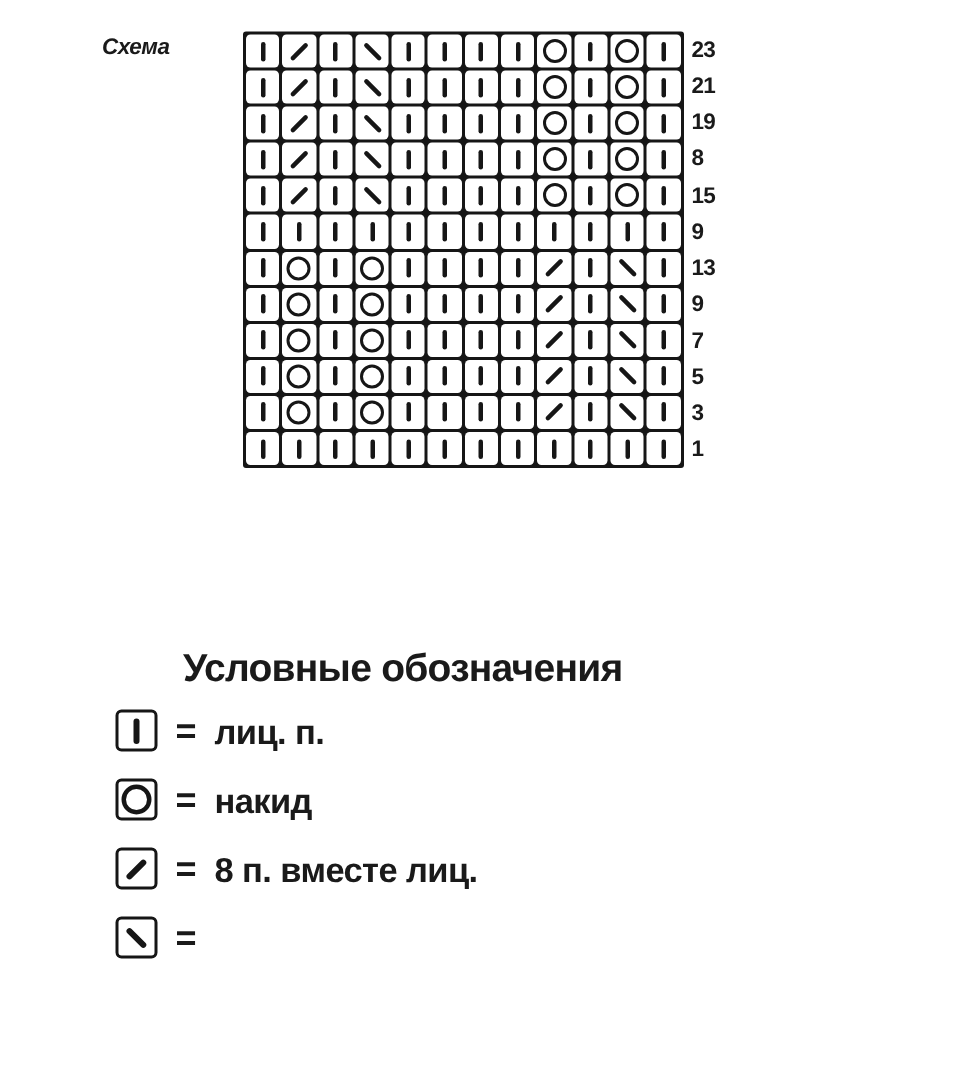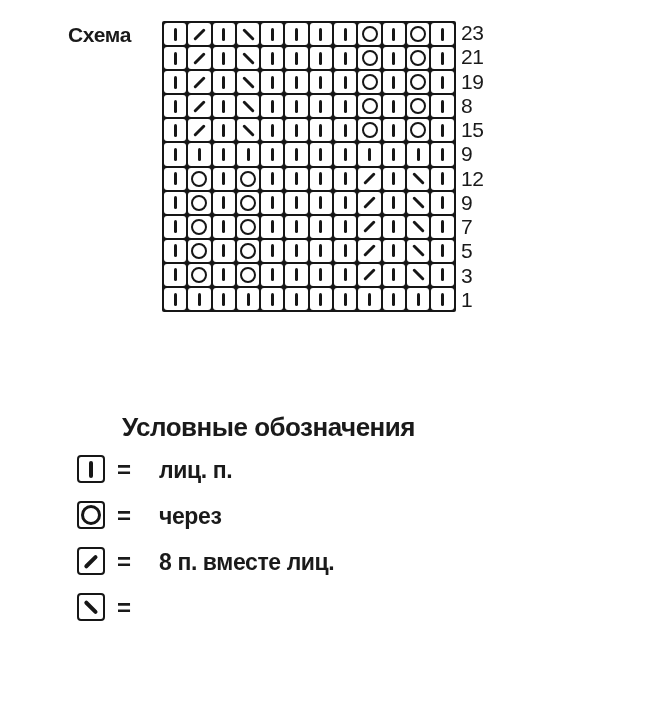"Схема" .schema-label { font-size: 21px -> 15px; font-style: none -> italic }
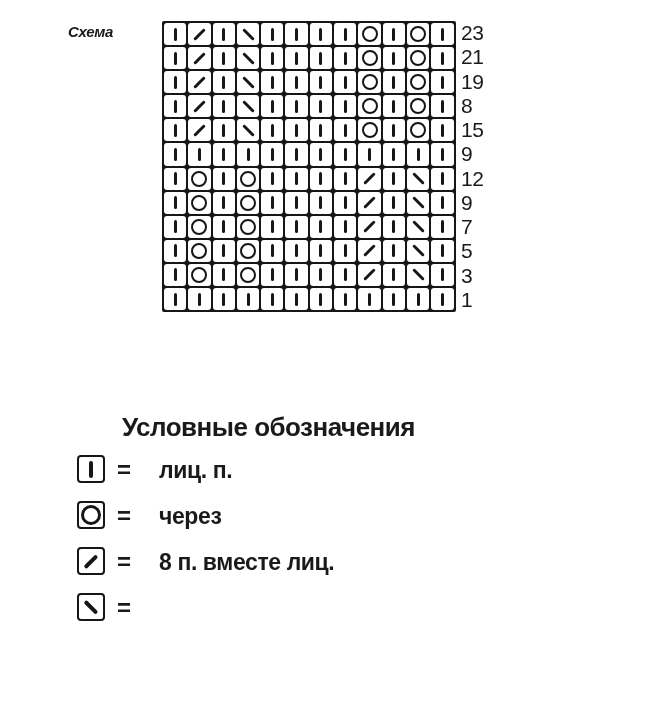"23" .row-num { font-size: 21px -> 15px; font-weight: 400 -> 700 }
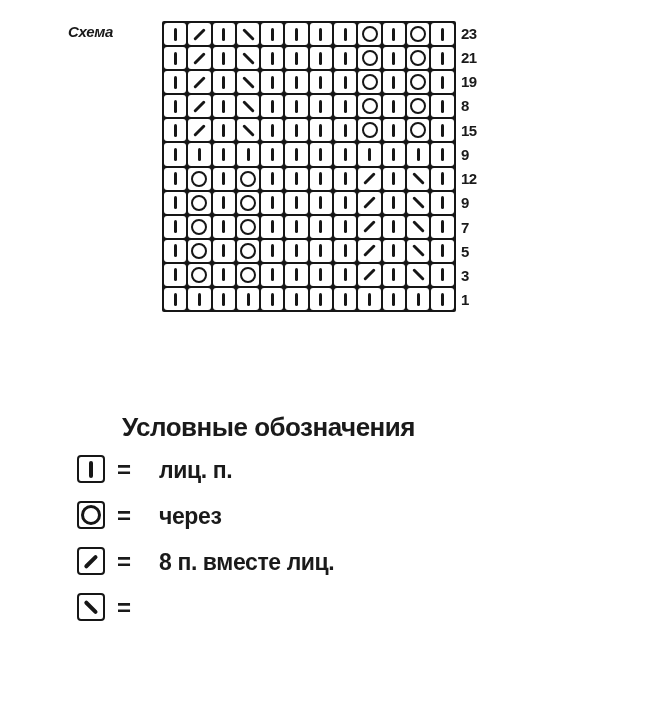"12" div.row-num { text: 12 -> 13 }
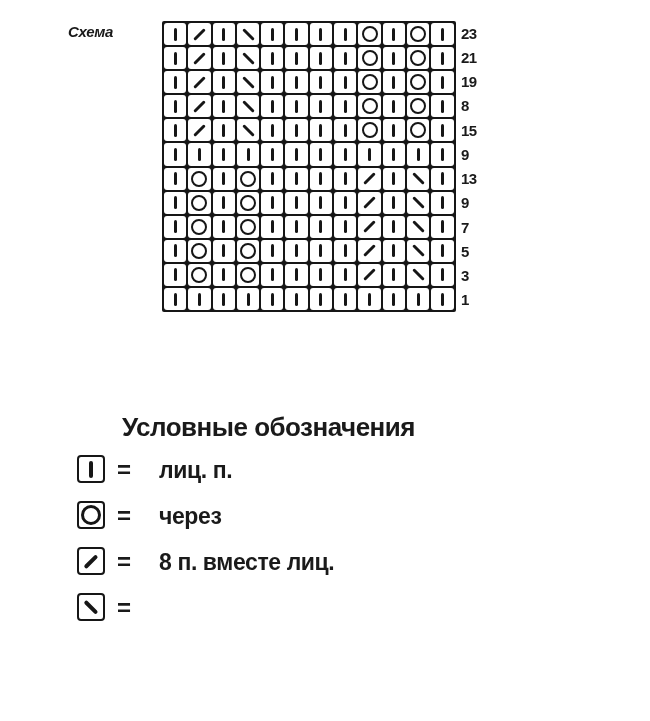"Условные обозначения" .legend { top: 412px -> 430px }
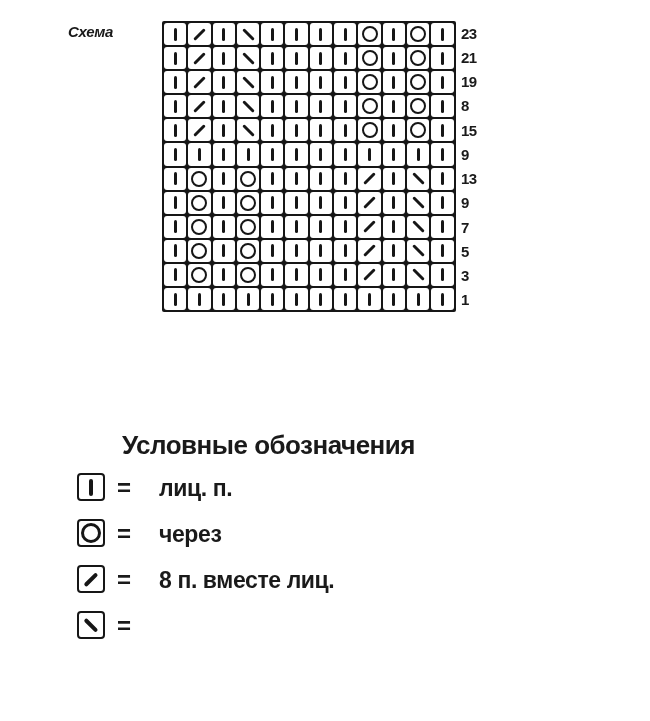"лиц. п." .legend-text { margin-left: 16px -> none }
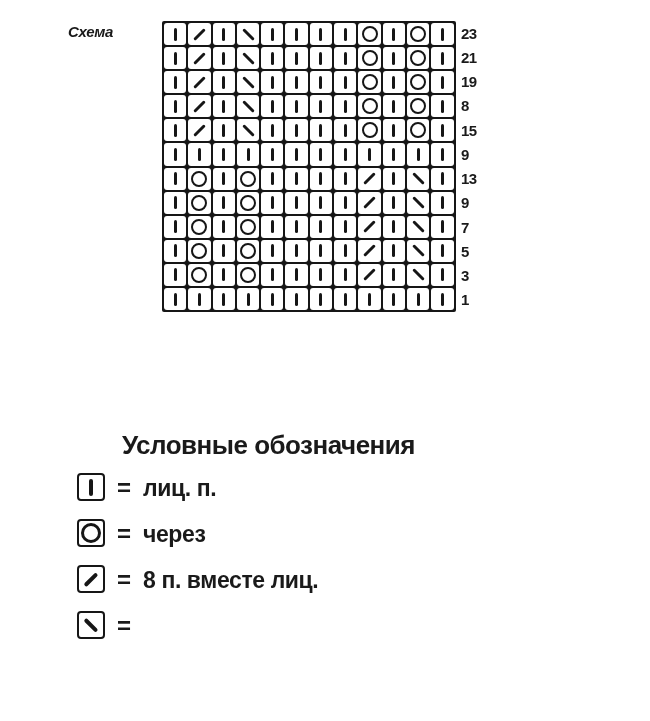"через" span.legend-text { text: через -> накид }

....................

▶ **Exercise prompt**:
Return exactly the lines from the line with "text: 12 ->" through the last line of the data above, both included; pictures do not go in the answer.

▶ **Result for this task**:
"12" div.row-num { text: 12 -> 13 }
"Условные обозначения" .legend { top: 412px -> 430px }
"лиц. п." .legend-text { margin-left: 16px -> none }
"через" span.legend-text { text: через -> накид }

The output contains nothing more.